Sydney Airport’s international traffic was down 16.8 per cent in February compared to the prior year, and domestic traffic fell 4.5 per cent.
Melbourne Airport saw a 17 per cent fall in international passengers in February, with 150,000 fewer people flying internationally compared to the same month last year.
Brisbane Airport experienced a 7.7 per cent decrease in international passengers in February, with 34,000 fewer people flying internationally compared to the same month last year. Domestic travel fell 1.5 per cent, a loss of more than 19,000 passengers on the prior year.

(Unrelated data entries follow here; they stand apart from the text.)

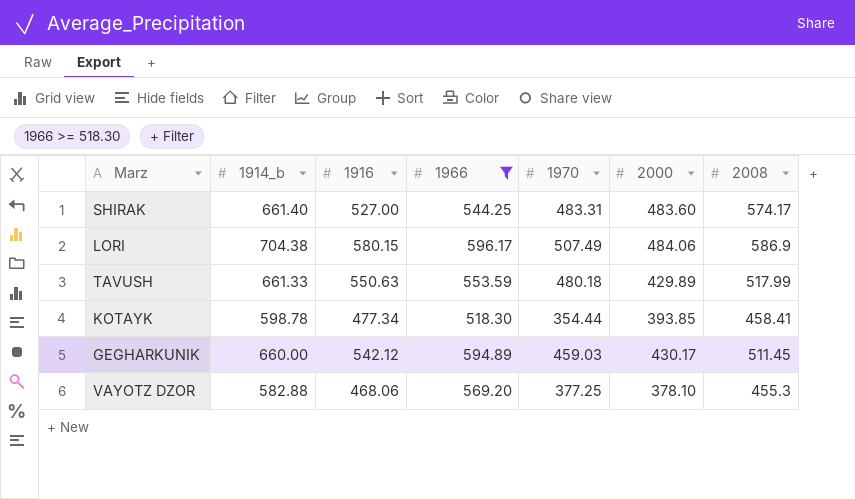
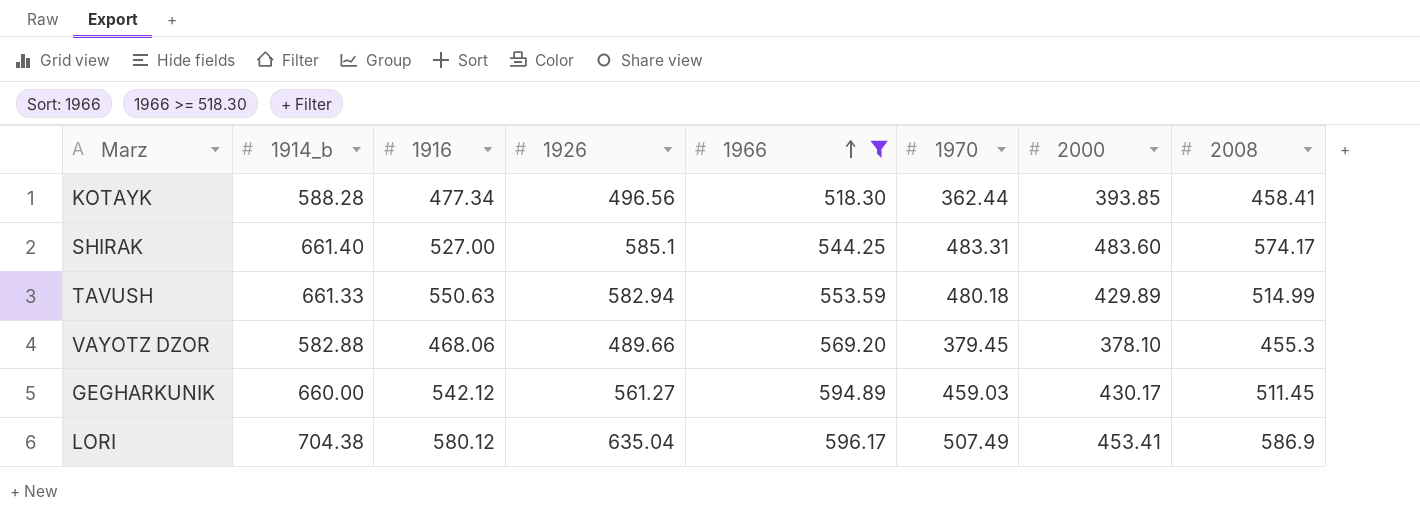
row order: none -> 1966 ascending
column 1926 | position: none -> 4
KOTAYK | 1914_b: 598.78 -> 588.28
KOTAYK | 1970: 354.44 -> 362.44
TAVUSH | 2008: 517.99 -> 514.99
VAYOTZ DZOR | 1970: 377.25 -> 379.45
LORI | 1916: 580.15 -> 580.12
LORI | 2000: 484.06 -> 453.41

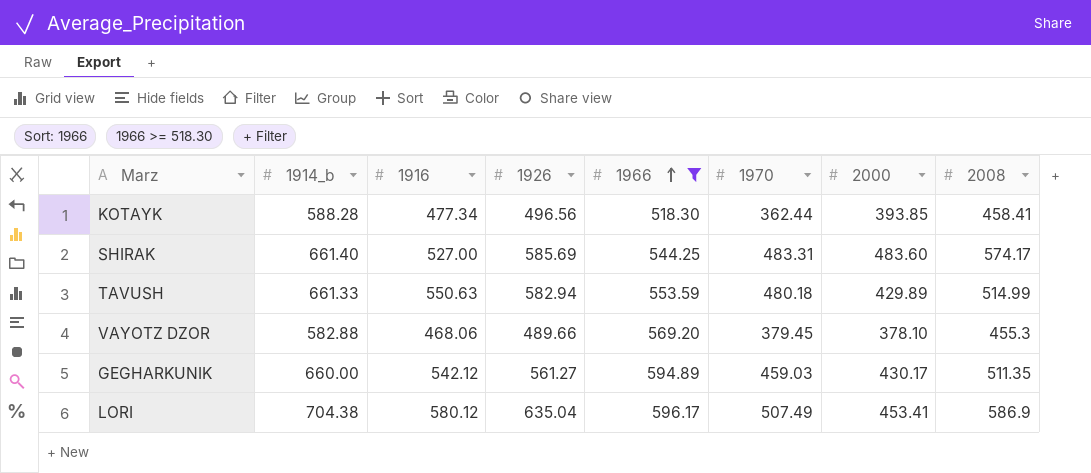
SHIRAK | 1926: 585.1 -> 585.69
GEGHARKUNIK | 2008: 511.45 -> 511.35

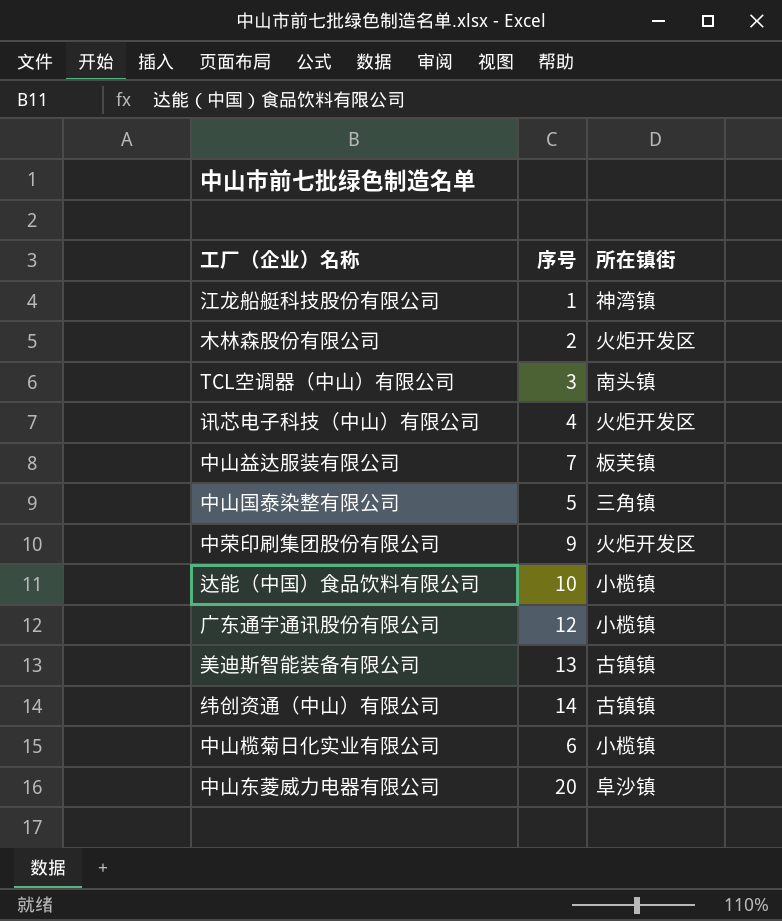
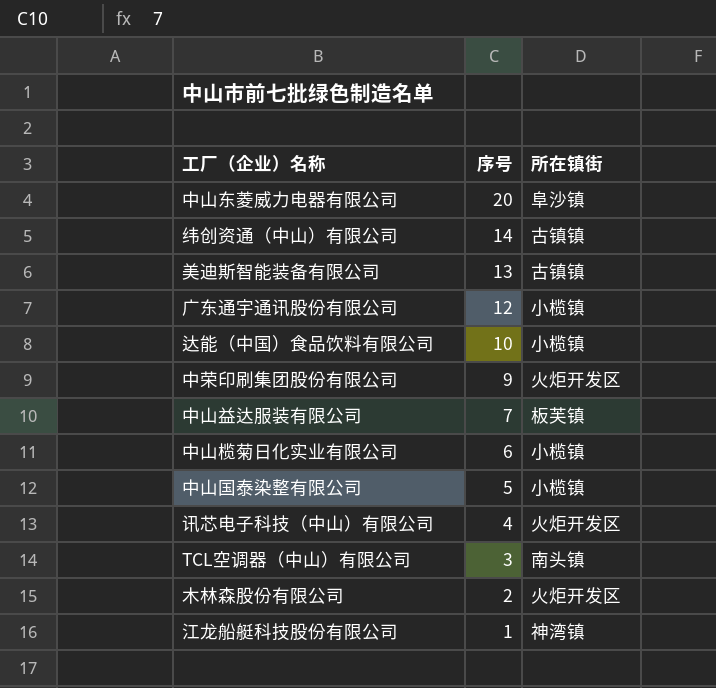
row order: none -> 序号 descending
中山国泰染整有限公司 | 所在镇街: 三角镇 -> 小榄镇

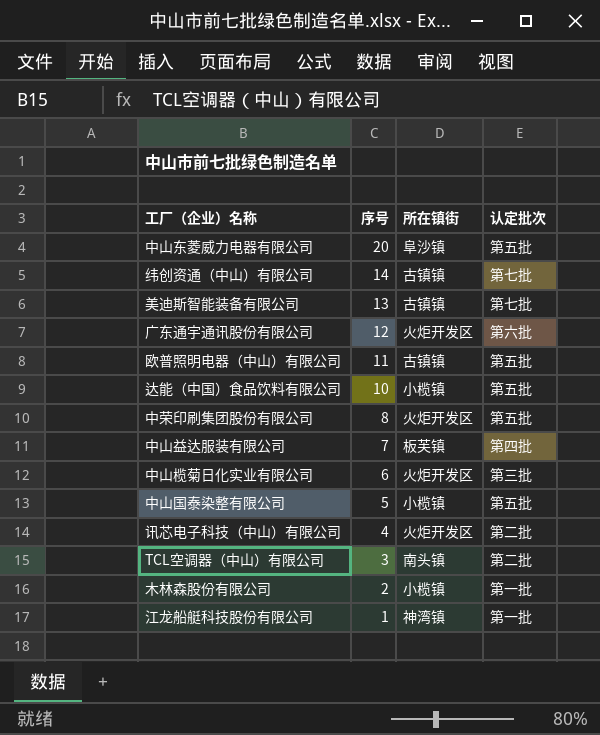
column 认定批次 | position: none -> 4
广东通宇通讯股份有限公司 | 所在镇街: 小榄镇 -> 火炬开发区
row 欧普照明电器（中山）有限公司: none -> 11 | 古镇镇 | 第五批
中荣印刷集团股份有限公司 | 序号: 9 -> 8
中山榄菊日化实业有限公司 | 所在镇街: 小榄镇 -> 火炬开发区
木林森股份有限公司 | 所在镇街: 火炬开发区 -> 小榄镇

Both airports and airlines are being seriously financially impacted by COVID-19 and Mr Bourke said industry must work together to make sure they are ready when the recovery comes.
“Further cuts when airline payments are already falling with every cancelled flight and empty airline seat would severely limit airports’ ability to support the recovery of our airline, retail and business partners.
“In order for airline businesses to recover when these challenges pass, airports must keep building the runways and terminal infrastructure we know they will need when then industry rebounds.
“The recovery will be strong, just as we’ve seen in the past, and we want to give our partners confidence that we are ready to support them as they rebuild,” Mr Bourke said.
This is a rapidly developing story. More to come.